開著車子,淚水一遍又一遍的打濕她的眼眶。
“陸飛現在怎麽樣了,他怎麽會溺水?”小柔哭著喊著,情緒已經接近奔潰了。
“小柔姐,你冷靜點,剛才芸姐已經來了消息,陸飛已經脫離了生命危險。”
聽到這句話,小柔心裡好受了些,不過她現在隻想立刻回到陸飛身邊。
拉著他的手,感受著他的體溫。
伊伊一直在手機裡,安慰小柔,直到她的情緒稍微穩定了些,她才掛了電話。
來到陸飛所在的醫院時,已經接近中午。
看著陸飛身上插著的管子和滴滴答答的機器聲,伊伊心裡多少有些難受。
陸飛給她的印象,很木頭,很正派,很好玩。
總是一副很神秘的感覺。
可現在,陸飛安安靜靜的躺在床上,讓她覺得有些不真實,心裡有些無法接受這一切。
其實不僅僅是她,在陸飛病房裡的每一個人,都有這種感覺。
誰能想到,前幾天還好好的一個大活人,現在就成了這幅樣子。
“你們都回去吧,這裡有我看著就可以了,陸飛醒了我通知你們。
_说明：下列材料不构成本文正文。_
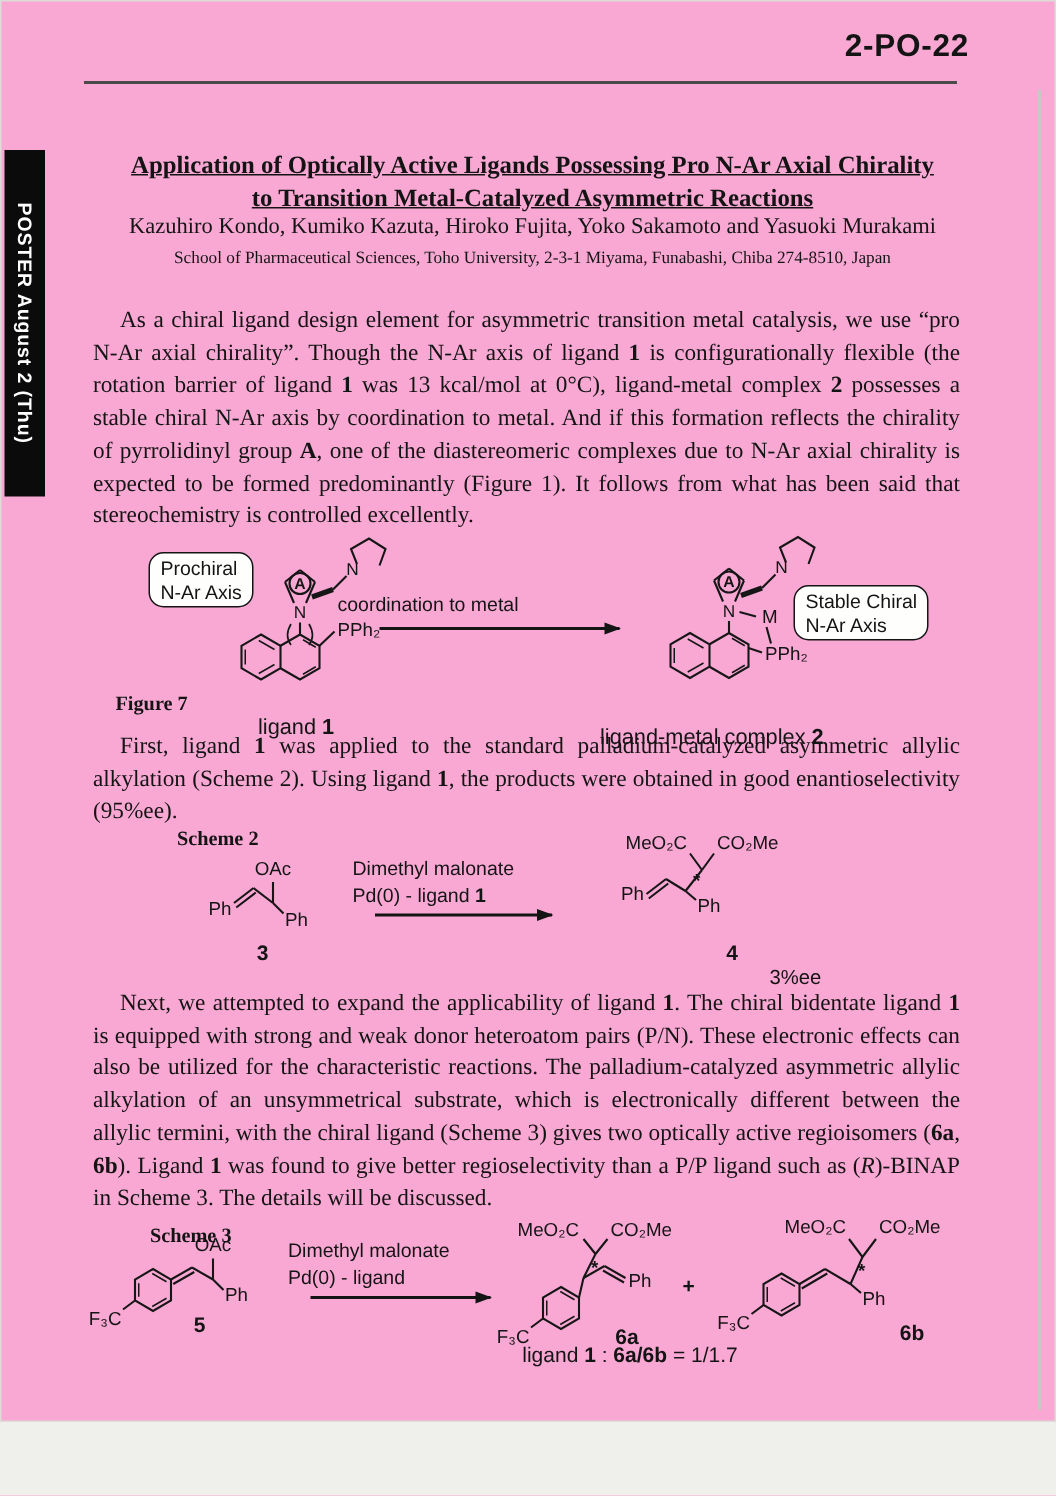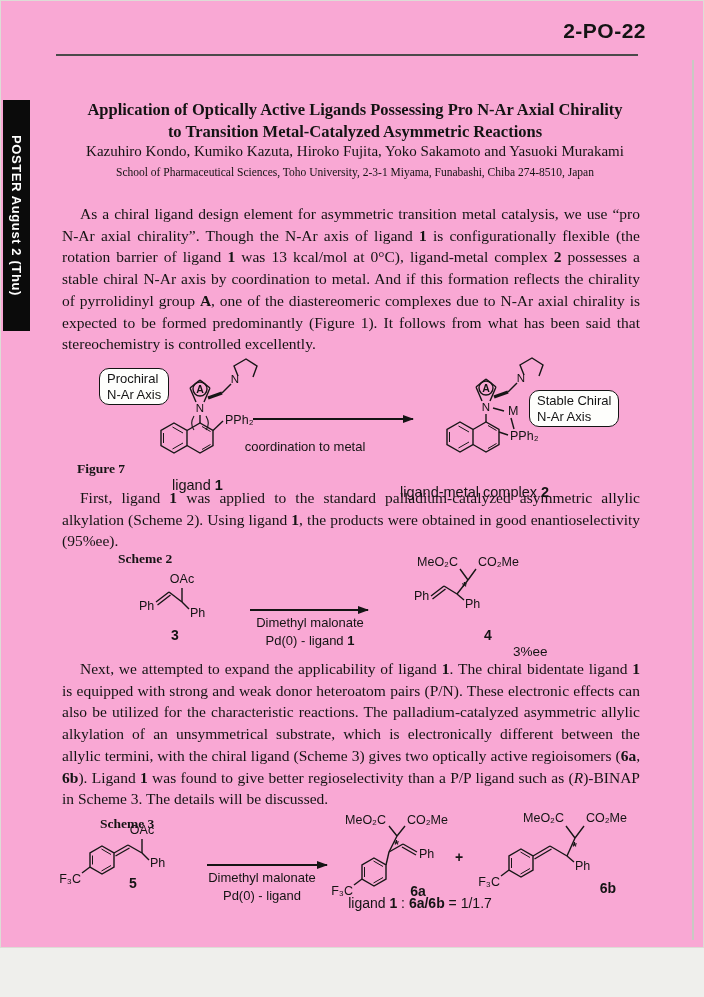--- a/index.html
+++ b/index.html
@@ -8,33 +8,33 @@
   
   .paper-code{position:absolute;top:19px;right:58px;font:bold 21px "Liberation Sans",sans-serif;letter-spacing:.5px;}
   .header-rule{position:absolute;top:54px;left:56px;width:582px;height:2px;background:#4a4a4a;}
   
   .side-tab{position:absolute;left:3px;top:100px;width:27px;height:231px;background:#0b0b0b;
             display:flex;align-items:center;justify-content:center;}
   .side-tab span{writing-mode:vertical-rl;text-orientation:mixed;color:#fff;
                  font:bold 13px "Liberation Sans",sans-serif;letter-spacing:.6px;white-space:nowrap;}
   
   .title{position:absolute;top:99px;left:45px;width:620px;text-align:center;
-         font:bold 16.5px/21.5px "Liberation Serif",serif;}
+         font:bold 16.5px/21.5px "Liberation Serif",serif;text-decoration:underline;}
   .authors{position:absolute;top:143px;left:45px;width:620px;text-align:center;font:15px "Liberation Serif",serif;}
   .affil{position:absolute;top:166px;left:45px;width:620px;text-align:center;font:11.5px "Liberation Serif",serif;}
   
   .body-text{position:absolute;left:62px;width:578px;margin:0;text-align:justify;
              font:15.5px/21.7px "Liberation Serif",serif;text-indent:18px;}
   .seg-b{font-weight:bold;}
   .seg-i{font-style:italic;}
   
   .scheme-caption{position:absolute;font:bold 13.5px "Liberation Serif",serif;}
   .axis-box{position:absolute;border:1.7px solid #141414;border-radius:10px;padding:2px 7px;
             font:13px/15.5px "Liberation Sans",sans-serif;background:#fefefc;white-space:nowrap;}
-  .reagent{position:absolute;font:13px "Liberation Sans",sans-serif;text-align:center;margin-top:44px;}
+  .reagent{position:absolute;font:13px "Liberation Sans",sans-serif;}
   .rxn-arrow{position:absolute;height:1.7px;background:#141414;}
   .rxn-arrow::after{content:"";position:absolute;right:-1px;top:50%;transform:translateY(-50%);
                     width:0;height:0;border-left:11px solid #141414;
                     border-top:4.5px solid transparent;border-bottom:4.5px solid transparent;}
   .struct{position:absolute;overflow:visible;}
   .struct path,.struct circle{stroke:#161616;fill:none;}
   .struct text{font-family:"Liberation Sans",sans-serif;font-size:12.5px;fill:#141414;stroke:none;}
   .struct text.atom{font-size:11.5px;}
   .struct text.tag{font-size:10.5px;font-weight:bold;}
   .cap-sans{position:absolute;font:14.5px "Liberation Sans",sans-serif;white-space:nowrap;margin-top:16px;}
”
伊伊昨晚睡得很好,不像蘇雪她們,已經一夜沒合眼。
“那,我先回去,下午我在過來。”李達昌說道,他是東風娛樂公司董事長,每天有很多事處理,不能老在這裡待著,能在這裡陪陸飛一天一夜,已經是李達昌的極限了。
“院長,我們也回去吧!”方世陽開口道,杜海生身體剛做完手術,要多休息。
不一會,整個病房就只剩李芸,小研還有蘇雪和伊伊。
“芸姐,你回去吧,店裡需要人照看,我在這裡就好了。”
李芸搖了搖頭,“你回去把店門關了, 這幾天我們不做生意了,既然我說了,我是他的家人,我就有義務照顧他。”
小研知道李芸的性格,她做的決定,一般不會改變。
小研走後,李芸看著蘇雪,歎了口氣道:“你去休息吧,不必太自責,這和你沒關系。”
“我睡不著,沒事的,我想多陪他一會。”
李芸見蘇雪如此倔強,對她的印象,又多了幾分好感。
看了看昏迷中的陸飛,李芸有些無奈,他總是會吸引漂亮女孩子的注意。
不知道這到底是好還是壞。
海市機場
一個絕美的女子,下了飛機,幾乎是衝出了機場。
這種奇怪的舉動,引得機場裡的乘客都紛紛側目。
這個絕美女子不是別人,正是小柔。
早在機場外面等她的伊伊,一眼就看到了她。
揮了揮手,小柔快速向她所在的位置跑來。
上了車,小柔顯得很安靜,一言不發,一雙眼睛,早已經哭腫了起來。
“小柔姐,陸飛現在很好,你別難過了。”伊伊從來沒見過小柔這幅樣子,有些擔心道。
“我沒事!”小柔努力的笑了笑,然後用手擦了擦眼淚,看著車窗外的風景,她的手,緊緊的握著一根紅繩。